■ **Task directions**
The reply should reproduce every line of the data below word for word, minus any images.

■ **Data extracts**

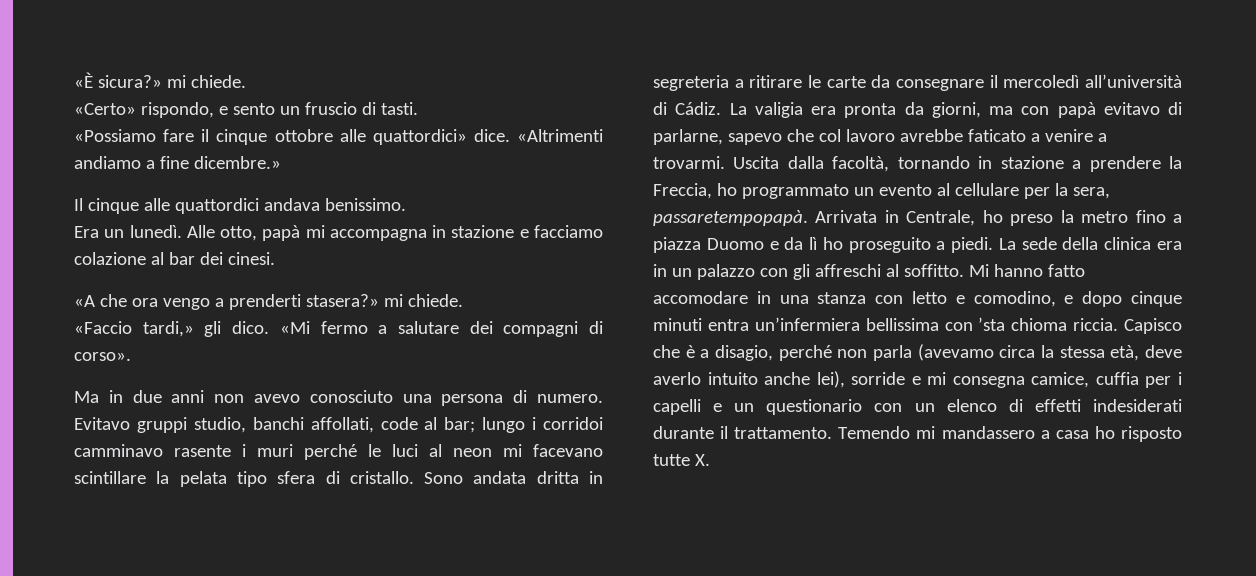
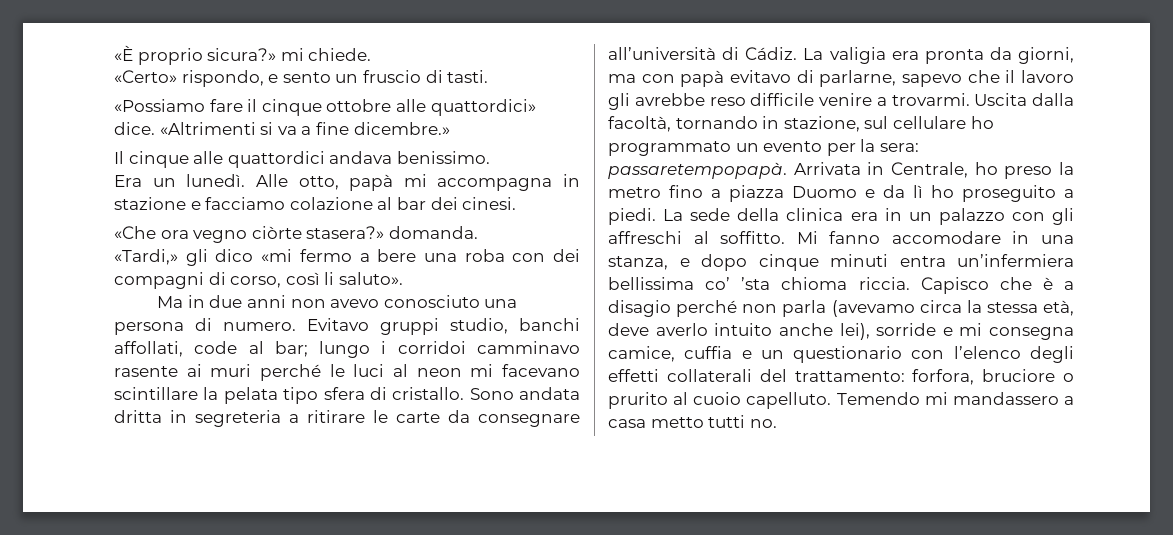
- «È sicura?» mi chiede.
+ «È proprio sicura?» mi chiede.
- «Altrimenti andiamo a fine dicembre.»
+ «Altrimenti si va a fine dicembre.»
- «A che ora vengo a prenderti stasera?» mi chiede.
- «Faccio tardi,» gli dico. «Mi fermo a salutare dei compagni di corso».
+ «Che ora vegno ciòrte stasera?» domanda.
+ «Tardi,» gli dico «mi fermo a bere una roba con dei compagni di corso, così li saluto».
- Evitavo gruppi studio, banchi affollati, code al bar; lungo i corridoi camminavo rasente i muri perché le luci al neon mi facevano scintillare la pelata tipo sfera di cristallo.
+ Evitavo gruppi studio, banchi affollati, code al bar; lungo i corridoi camminavo rasente ai muri perché le luci al neon mi facevano scintillare la pelata tipo sfera di cristallo.
- Sono andata dritta in segreteria a ritirare le carte da consegnare il mercoledì all’università di Cádiz.
+ Sono andata dritta in segreteria a ritirare le carte da consegnare all’università di Cádiz.
- La valigia era pronta da giorni, ma con papà evitavo di parlarne, sapevo che col lavoro avrebbe faticato a venire a trovarmi.
+ La valigia era pronta da giorni, ma con papà evitavo di parlarne, sapevo che il lavoro gli avrebbe reso difficile venire a trovarmi.
- Uscita dalla facoltà, tornando in stazione a prendere la Freccia, ho programmato un evento al cellulare per la sera, passaretempopapà.
+ Uscita dalla facoltà, tornando in stazione, sul cellulare ho programmato un evento per la sera: passaretempopapà.
- Mi hanno fatto accomodare in una stanza con letto e comodino, e dopo cinque minuti entra un’infermiera bellissima con ’sta chioma riccia.
+ Mi fanno accomodare in una stanza, e dopo cinque minuti entra un’infermiera bellissima co’ ’sta chioma riccia.
- Capisco che è a disagio, perché non parla (avevamo circa la stessa età, deve averlo intuito anche lei), sorride e mi consegna camice, cuffia per i capelli e un questionario con un elenco di effetti indesiderati durante il trattamento.
+ Capisco che è a disagio perché non parla (avevamo circa la stessa età, deve averlo intuito anche lei), sorride e mi consegna camice, cuffia e un questionario con l’elenco degli effetti collaterali del trattamento: forfora, bruciore o prurito al cuoio capelluto.
- Temendo mi mandassero a casa ho risposto tutte X.
+ Temendo mi mandassero a casa metto tutti no.

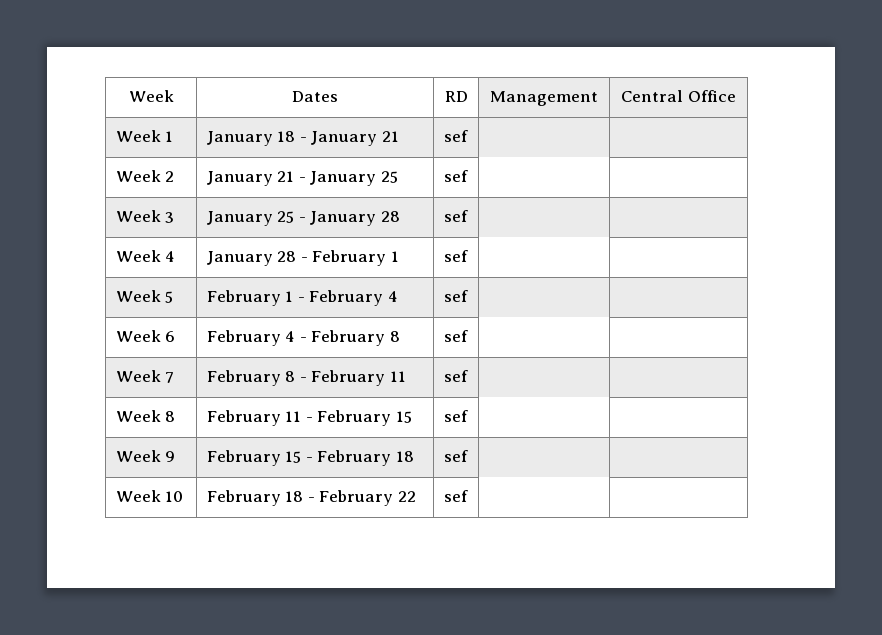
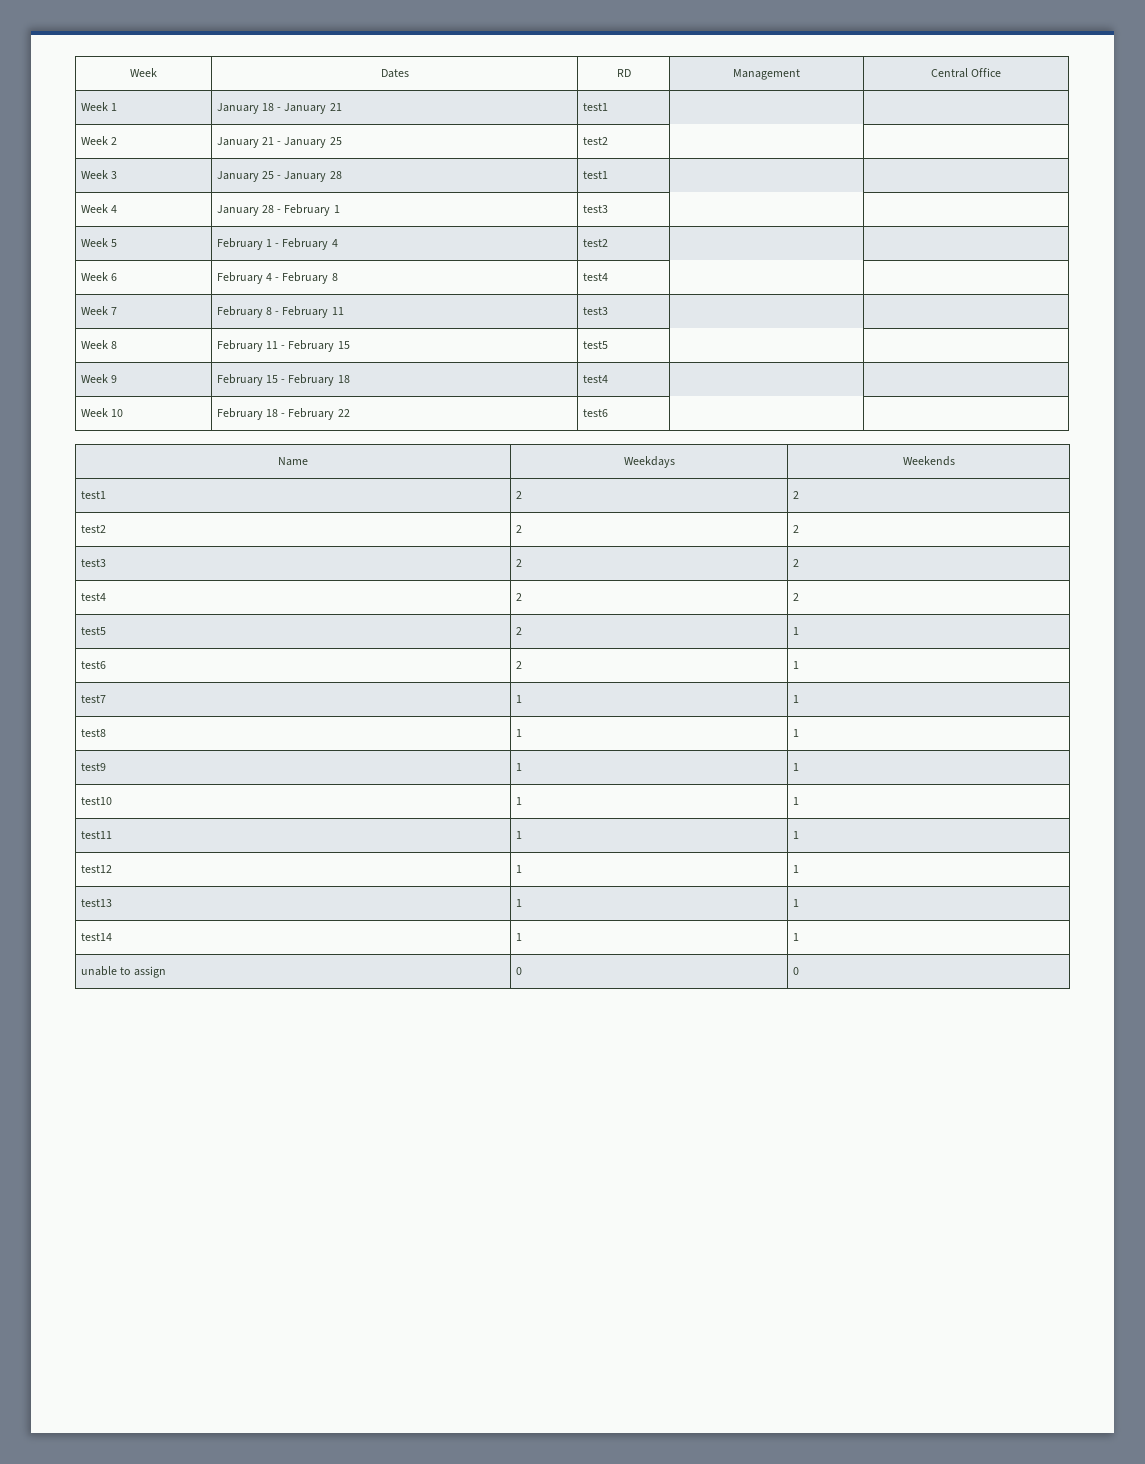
- Week 1 | January 18 - January 21 | sef | |
+ Week 1 | January 18 - January 21 | test1 | |
- Week 2 | January 21 - January 25 | sef | |
+ Week 2 | January 21 - January 25 | test2 | |
- Week 3 | January 25 - January 28 | sef | |
+ Week 3 | January 25 - January 28 | test1 | |
- Week 4 | January 28 - February 1 | sef | |
+ Week 4 | January 28 - February 1 | test3 | |
- Week 5 | February 1 - February 4 | sef | |
+ Week 5 | February 1 - February 4 | test2 | |
- Week 6 | February 4 - February 8 | sef | |
+ Week 6 | February 4 - February 8 | test4 | |
- Week 7 | February 8 - February 11 | sef | |
+ Week 7 | February 8 - February 11 | test3 | |
- Week 8 | February 11 - February 15 | sef | |
+ Week 8 | February 11 - February 15 | test5 | |
- Week 9 | February 15 - February 18 | sef | |
+ Week 9 | February 15 - February 18 | test4 | |
- Week 10 | February 18 - February 22 | sef | |
+ Week 10 | February 18 - February 22 | test6 | |
+ Name | Weekdays | Weekends
+ test1 | 2 | 2
+ test2 | 2 | 2
+ test3 | 2 | 2
+ test4 | 2 | 2
+ test5 | 2 | 1
+ test6 | 2 | 1
+ test7 | 1 | 1
+ test8 | 1 | 1
+ test9 | 1 | 1
+ test10 | 1 | 1
+ test11 | 1 | 1
+ test12 | 1 | 1
+ test13 | 1 | 1
+ test14 | 1 | 1
+ unable to assign | 0 | 0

■ **Exercise output**
- «È sicura?» mi chiede.
+ «È proprio sicura?» mi chiede.
- «Altrimenti andiamo a fine dicembre.»
+ «Altrimenti si va a fine dicembre.»
- «A che ora vengo a prenderti stasera?» mi chiede.
- «Faccio tardi,» gli dico. «Mi fermo a salutare dei compagni di corso».
+ «Che ora vegno ciòrte stasera?» domanda.
+ «Tardi,» gli dico «mi fermo a bere una roba con dei compagni di corso, così li saluto».
- Evitavo gruppi studio, banchi affollati, code al bar; lungo i corridoi camminavo rasente i muri perché le luci al neon mi facevano scintillare la pelata tipo sfera di cristallo.
+ Evitavo gruppi studio, banchi affollati, code al bar; lungo i corridoi camminavo rasente ai muri perché le luci al neon mi facevano scintillare la pelata tipo sfera di cristallo.
- Sono andata dritta in segreteria a ritirare le carte da consegnare il mercoledì all’università di Cádiz.
+ Sono andata dritta in segreteria a ritirare le carte da consegnare all’università di Cádiz.
- La valigia era pronta da giorni, ma con papà evitavo di parlarne, sapevo che col lavoro avrebbe faticato a venire a trovarmi.
+ La valigia era pronta da giorni, ma con papà evitavo di parlarne, sapevo che il lavoro gli avrebbe reso difficile venire a trovarmi.
- Uscita dalla facoltà, tornando in stazione a prendere la Freccia, ho programmato un evento al cellulare per la sera, passaretempopapà.
+ Uscita dalla facoltà, tornando in stazione, sul cellulare ho programmato un evento per la sera: passaretempopapà.
- Mi hanno fatto accomodare in una stanza con letto e comodino, e dopo cinque minuti entra un’infermiera bellissima con ’sta chioma riccia.
+ Mi fanno accomodare in una stanza, e dopo cinque minuti entra un’infermiera bellissima co’ ’sta chioma riccia.
- Capisco che è a disagio, perché non parla (avevamo circa la stessa età, deve averlo intuito anche lei), sorride e mi consegna camice, cuffia per i capelli e un questionario con un elenco di effetti indesiderati durante il trattamento.
+ Capisco che è a disagio perché non parla (avevamo circa la stessa età, deve averlo intuito anche lei), sorride e mi consegna camice, cuffia e un questionario con l’elenco degli effetti collaterali del trattamento: forfora, bruciore o prurito al cuoio capelluto.
- Temendo mi mandassero a casa ho risposto tutte X.
+ Temendo mi mandassero a casa metto tutti no.

- Week 1 | January 18 - January 21 | sef | |
+ Week 1 | January 18 - January 21 | test1 | |
- Week 2 | January 21 - January 25 | sef | |
+ Week 2 | January 21 - January 25 | test2 | |
- Week 3 | January 25 - January 28 | sef | |
+ Week 3 | January 25 - January 28 | test1 | |
- Week 4 | January 28 - February 1 | sef | |
+ Week 4 | January 28 - February 1 | test3 | |
- Week 5 | February 1 - February 4 | sef | |
+ Week 5 | February 1 - February 4 | test2 | |
- Week 6 | February 4 - February 8 | sef | |
+ Week 6 | February 4 - February 8 | test4 | |
- Week 7 | February 8 - February 11 | sef | |
+ Week 7 | February 8 - February 11 | test3 | |
- Week 8 | February 11 - February 15 | sef | |
+ Week 8 | February 11 - February 15 | test5 | |
- Week 9 | February 15 - February 18 | sef | |
+ Week 9 | February 15 - February 18 | test4 | |
- Week 10 | February 18 - February 22 | sef | |
+ Week 10 | February 18 - February 22 | test6 | |
+ Name | Weekdays | Weekends
+ test1 | 2 | 2
+ test2 | 2 | 2
+ test3 | 2 | 2
+ test4 | 2 | 2
+ test5 | 2 | 1
+ test6 | 2 | 1
+ test7 | 1 | 1
+ test8 | 1 | 1
+ test9 | 1 | 1
+ test10 | 1 | 1
+ test11 | 1 | 1
+ test12 | 1 | 1
+ test13 | 1 | 1
+ test14 | 1 | 1
+ unable to assign | 0 | 0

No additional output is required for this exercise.